The goals of this paper focus on two areas.  The first is a general understanding of the operating environment that power generation and transmission systems face in drought and temperature stress environments.  The general impacts of drought and higher temperatures on power systems is as follows (Argonne National Laboratory, 2012):

Thermo-Electric Plants

·       Use surface water for cooling, fuel processing, and emissions control.

·       Low water level limits the amount of water that can be withdrawn (minimum water elevation limits).

·       Intake structures could be exposed (above water level).

·       High water temperatures at intake may lead to violation of water discharge regulations.

·       High temperatures lowers plant heat rate (efficiency).

Hydro-Electric Plants

·       Lower inflows means low power output.
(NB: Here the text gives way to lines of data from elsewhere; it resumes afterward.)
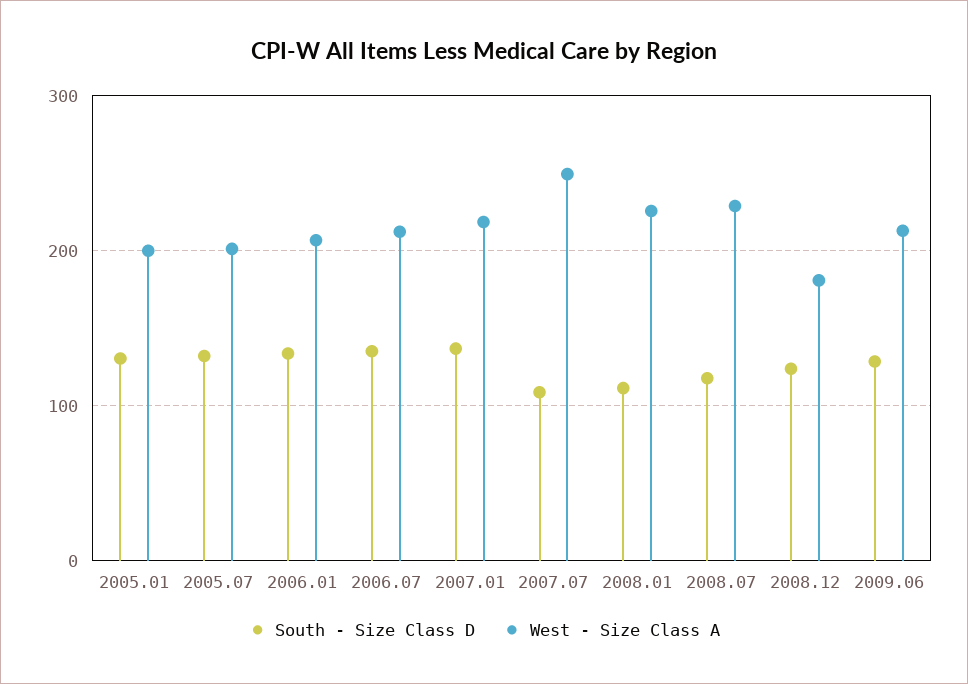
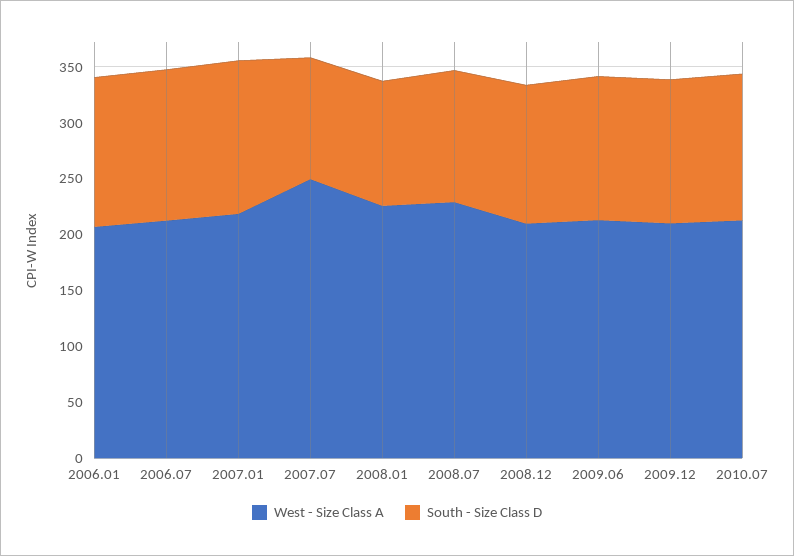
South - Size Class D, 2005.01: 130 -> none
West - Size Class A, 2005.01: 200 -> none
South - Size Class D, 2005.07: 130 -> none
West - Size Class A, 2005.07: 200 -> none
West - Size Class A, 2008.12: 180 -> 210
West - Size Class A, 2009.12: none -> 210
South - Size Class D, 2009.12: none -> 130
West - Size Class A, 2010.07: none -> 210
South - Size Class D, 2010.07: none -> 130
·       Lower reservoir levels mean less water available for power generation and degraded water-to-energy conversion factors.

Gas-Fired Plants

·       High ambient temperatures limit cooling ability of air-cooled systems.

·       High temperatures decrease efficiency and capacity.

Photovoltaic Cells

·       High temperatures reduce efficiency and outputs of photovoltaic units.

Transmission Lines

·       High temperatures lower the thermal limits of transmission lines and circuit breakers.
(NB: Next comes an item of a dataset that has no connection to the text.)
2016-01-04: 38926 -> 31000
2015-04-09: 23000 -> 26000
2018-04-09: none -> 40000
·       High temperatures increase transmission loss and operation cost.

·       High ambient temperatures lower throughputs of transformers.

An important point in the water-energy nexus goes beyond just volumetric concerns.  Rising water temperatures play an important part in the water-energy nexus.  Accordingly, the second goal of the paper is the presentation of a model developed by researchers at the Norwegian School of Economics for the German electric markets in the context of electricity prices, river temperatures, and cooling water scarcity (McDermott & Nilsen, 2012).
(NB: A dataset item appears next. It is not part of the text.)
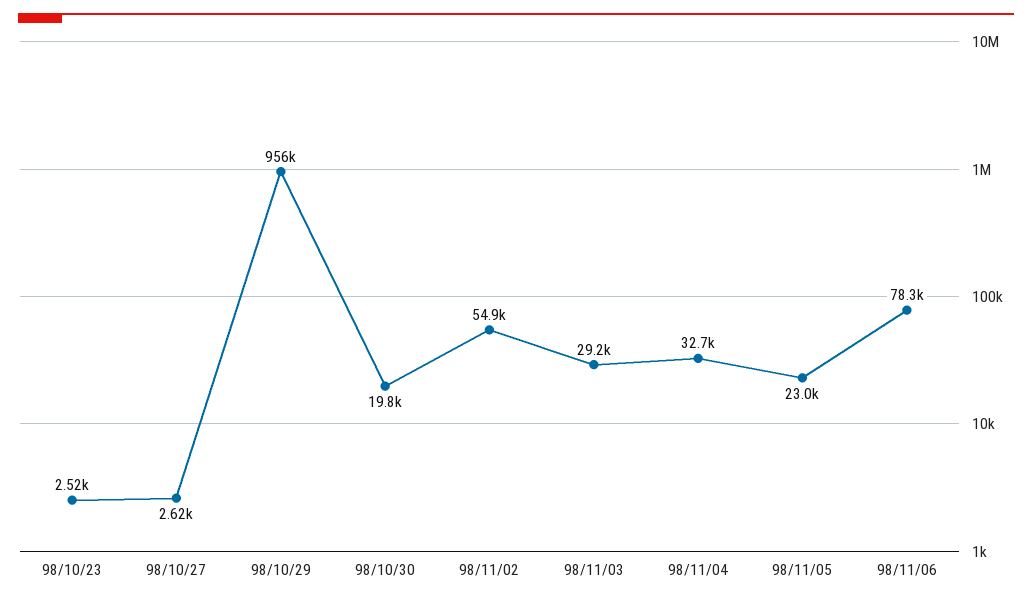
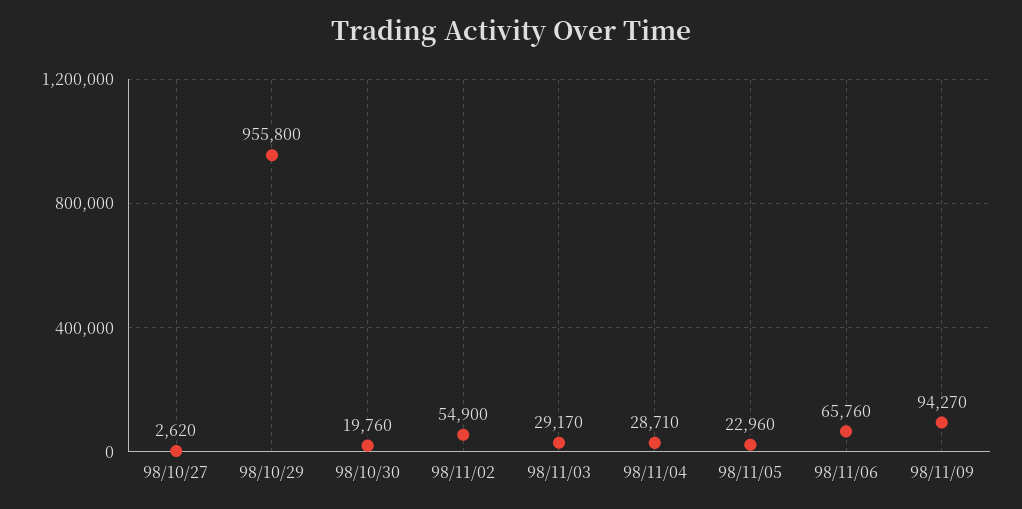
98/10/23: 2520 -> none
98/11/04: 32700 -> 28710
98/11/06: 78300 -> 65760
98/11/09: none -> 94270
Several examples outlined in the paper will be from the Southwest United States.  This is an area of the U.S. which is subject to drought and climate change concerns coupled with population increases.  As background, the installed capacity mix by fuel type in this area of the U.S., including ERCOT, is as follows (Argonne National Laboratory, 2012):

Fuel Type
Nameplate Capacity (MW)
Percent Share (%)
Coal
49,458
19%
Hydro
19,556
7%
Natural Gas
157.987
59%
Oil
1,523
1%
Others
23,107
9%
Uranium
13,925
5%
Total
265,555
100%

 

Given the capacity of the Southwest, it is important to examine the share of high-risk drought capacity also in the Southwest.  Some 61% of the capacity has been rated at high-risk in the context of droughts (Argonne National Laboratory, 2012):

Drought Risk Type
Capacity (MW)
Percent Share (%)
High-Risk Thermal
149,336
54%
High-Risk Hydro
19,552
7%
Low-Risk Thermal and Others
102,667
39%
Total
265,555
100%

 

 

Power Generation and Our Risky Climate

Over the past 15 years, increasing concerns about the risks to the electric grid from severe drought and hotter temperatures have grown for managers, engineers, and owners of electricity generating plants.  Recent drought events in the Pacific Northwest and California in 2001, in the Southwestern United States in 2007 and 2008 and in Texas in 2011, along with the uncertain impacts of climate change, have heightened these concerns.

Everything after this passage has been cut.